All the changes very useful indeed for the great landed proprietor, the usurer, the
merchant, the railways, the bankers and so forth, but very dismal for the real
producer! It is, to conclude by this my letter (since the time for putting it to post
draws nearer and nearer), impossible to find real analogies between the United
States and Russia. In the former the expenses of the government diminish daily and
its public debt is quickly and yearly reduced; in the latter public bankruptcy is a
goal more and more appearing to become unavoidable. The former has freed itself
(although in a most infamous way, for the advantage of the creditors and at the
expense of the menu peuple) of its paper money, the latter has no more flourishing
fabric than that of paper money.

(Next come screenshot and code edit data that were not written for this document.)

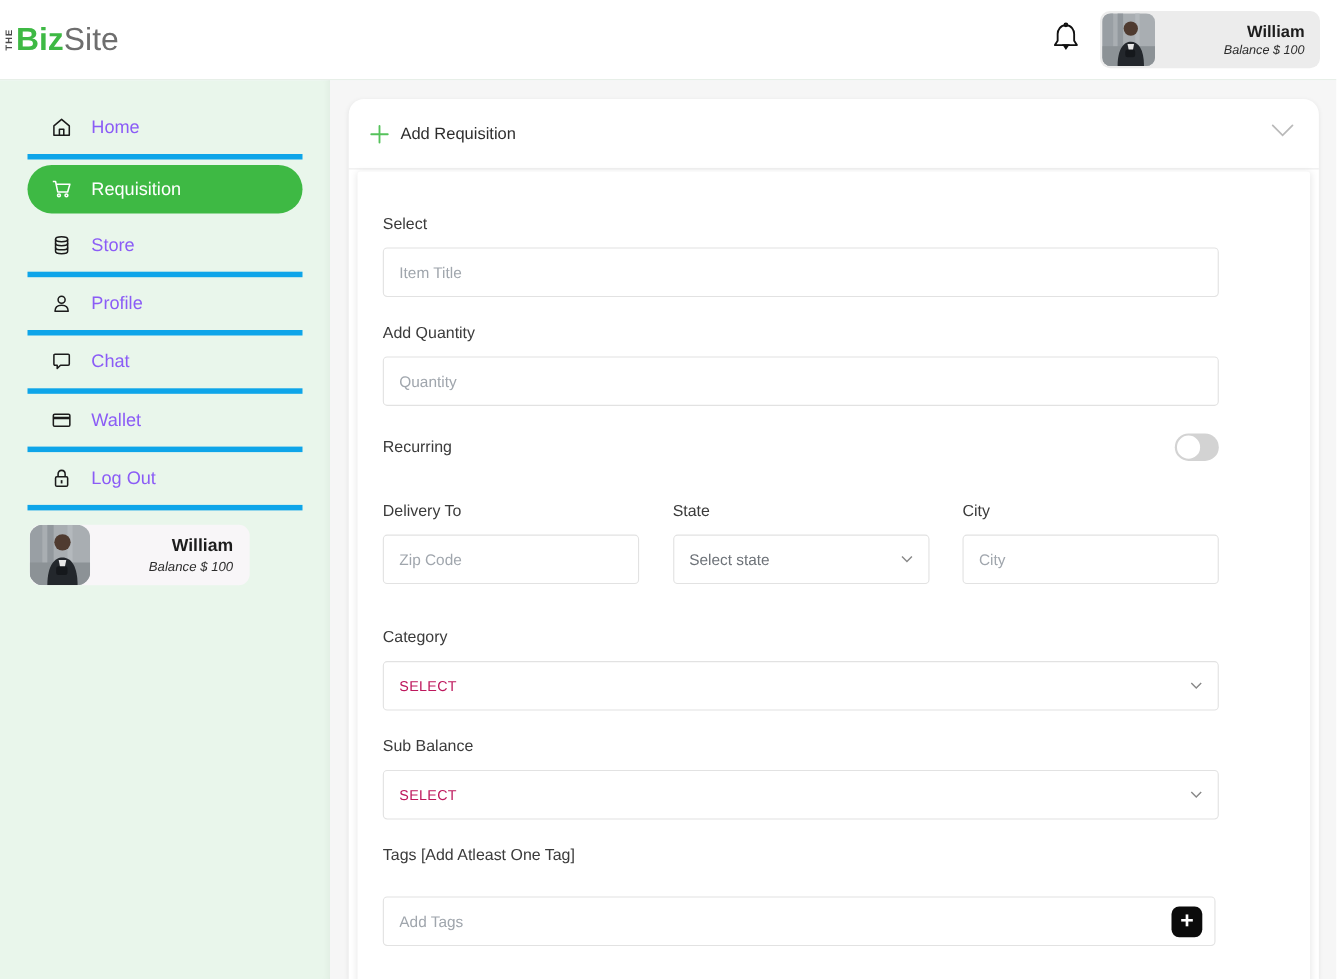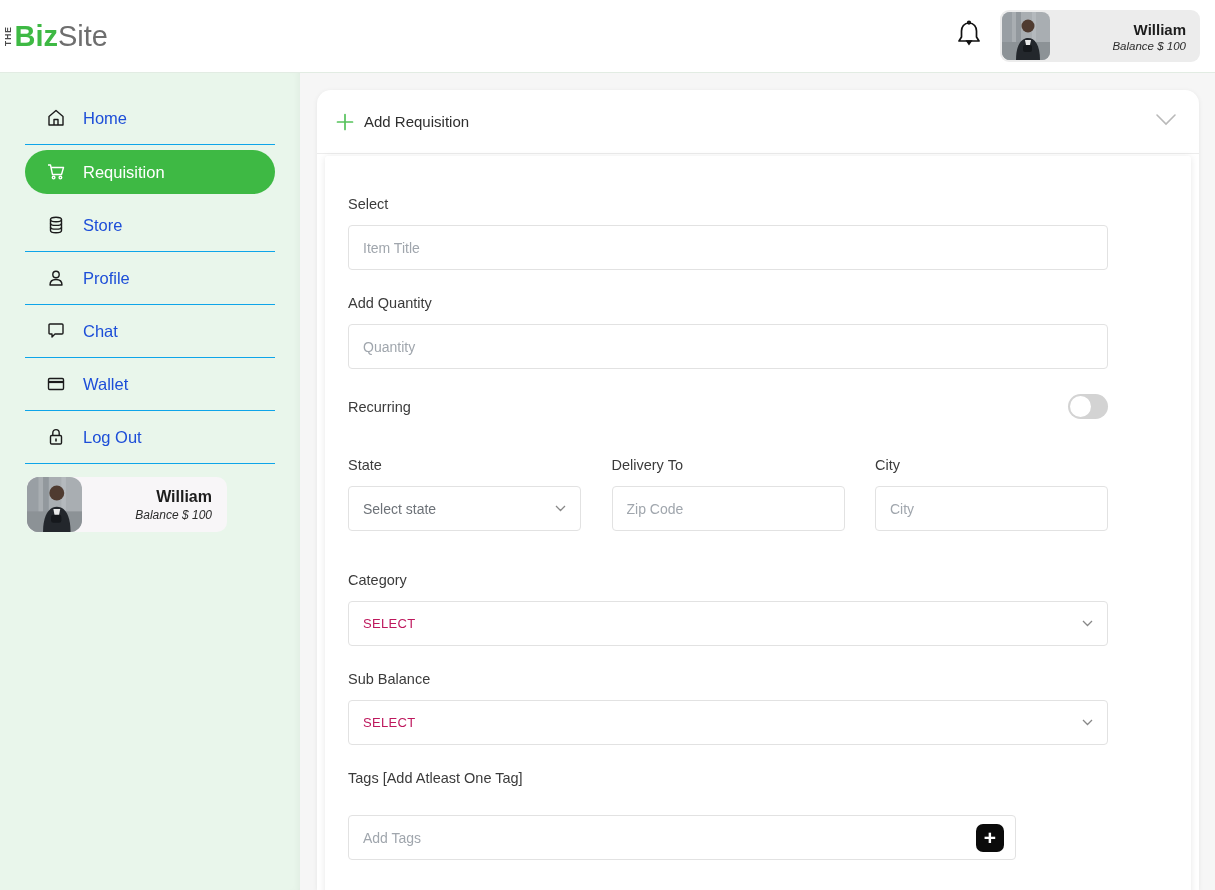--- a/index.html
+++ b/index.html
@@ -24,22 +24,22 @@
   .user-name { font-size:15px; font-weight:bold; color:#1d1d1d; }
   .user-balance { font-size:11.5px; font-style:italic; color:#2c2c2c; margin-top:2px; }
 
   
   .body { flex:1; display:flex; min-height:0; }
 
   
   .sidebar { width:300px; flex:0 0 300px; background:#e9f6eb; padding-top:19px;
              box-shadow:inset -6px 0 8px -6px rgba(0,0,0,0.06); }
   .nav-item { height:53px; margin:0 25px; display:flex; align-items:center; gap:17px;
-              padding-left:21px; font-size:16.5px; color:#1d4ed8; cursor:pointer;
-              border-bottom:1px solid #0ea5e9; }
+              padding-left:21px; font-size:16.5px; color:#8b5cf6; cursor:pointer;
+              border-bottom:5px solid #0ea5e9; }
   .nav-item svg { flex:0 0 20px; }
   .nav-item.active { height:44px; margin:5px 25px; background:#3eb944; border-radius:22px;
                      color:#fff; border-bottom:none; }
   .sidebar-user { margin:13px 0 0 27px; width:200px; height:55px; background:#f8f6f8;
                   border-radius:10px; display:flex; align-items:center; cursor:pointer; }
   .sidebar-user .avatar { width:55px; height:55px; border-radius:12px; overflow:hidden; flex:0 0 55px; }
   .sidebar-user .user-meta { padding-right:15px; }
   .sidebar-user .user-name { font-size:16px; }
   .sidebar-user .user-balance { font-size:12px; }
 
@@ -74,21 +74,21 @@
 
   .row3 { display:flex; justify-content:space-between; }
   .col3 { width:233px; }
 
   .select-box { height:45px; border:1px solid #e2e2e2; border-radius:4px; background:#fff;
                 display:flex; align-items:center; justify-content:space-between;
                 padding:0 14px; cursor:pointer; }
   .select-value { font-size:14px; color:#6d7278; }
   .select-caps .select-value { font-size:13px; letter-spacing:0.3px; color:#be185d; }
 
-  .tags-wrap { position:relative; width:668px;text-decoration:underline; }
+  .tags-wrap { position:relative; width:757px;text-decoration:underline; }
   .tag-add-btn { position:absolute; right:12px; top:9px; width:28px; height:28px;
                  background:#0b0b0b; border:none; border-radius:7px; color:#fff;
                  font-size:21px; font-weight:bold; line-height:26px; cursor:pointer;
                  font-family:"Liberation Sans", sans-serif; }
 </style>
 </head>
 <body>
 
 <svg width="0" height="0" style="position:absolute">
   <defs>
@@ -236,33 +236,33 @@
             <div class="recurring-row">
               <label class="flabel" style="margin-bottom:0">Recurring</label>
               <div class="toggle">
                 <div class="toggle-knob"></div>
               </div>
             </div>
           </div>
 
           <div class="fgroup row3 mb41">
             <div class="col3">
+              <label class="flabel">Delivery To</label>
+              <input class="tinput" type="text" placeholder="Zip Code" style="">
+            </div>
+            <div class="col3">
               <label class="flabel">State</label>
               <div class="select-box">
                 <span class="select-value">Select state</span>
                 <svg width="11" height="7" viewBox="0 0 11 7" fill="none" stroke="#888" stroke-width="1.3">
                     <path d="M1 1 L5.5 5.5 L10 1"></path>
                   </svg>
               </div>
             </div>
             <div class="col3">
-              <label class="flabel">Delivery To</label>
-              <input class="tinput" type="text" placeholder="Zip Code" style="">
-            </div>
-            <div class="col3">
               <label class="flabel">City</label>
               <input class="tinput" type="text" placeholder="City" style="">
             </div>
           </div>
 
           <div class="fgroup mb25">
             <label class="flabel">Category</label>
             <div class="select-box select-caps">
               <span class="select-value">SELECT</span>
               <svg width="11" height="7" viewBox="0 0 11 7" fill="none" stroke="#888" stroke-width="1.3">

In the former the concentration of capital and the
gradual expropriation of the masses is not only the vehicle, but also the natural
offspring (though artificially accelerated by the civil war) of an unprecedented
rapid industrial development, agricultural progress, etc.; the latter reminds you
rather of the time of Louis XIV and Louis XV, where the financial, commercial,
industrial superstructure, or rather the facades of the social edifices, looked
(although they had a much more solid foundation than in Russia) like a satyre upon
the stagnant state of the bulk of production (the agricultural one) and the famine of
the producers.
The United States have at present overtaken England in the rapidity of economical
progress, though they lag still behind in the extent of acquired wealth; but at the
same time the masses are quicker, and have greater political means in their hands,
to resent the form of a progress accomplished at their expense. I need not prolong
antitheses.
A propos. Which do you consider the best Russian work on credit and banking?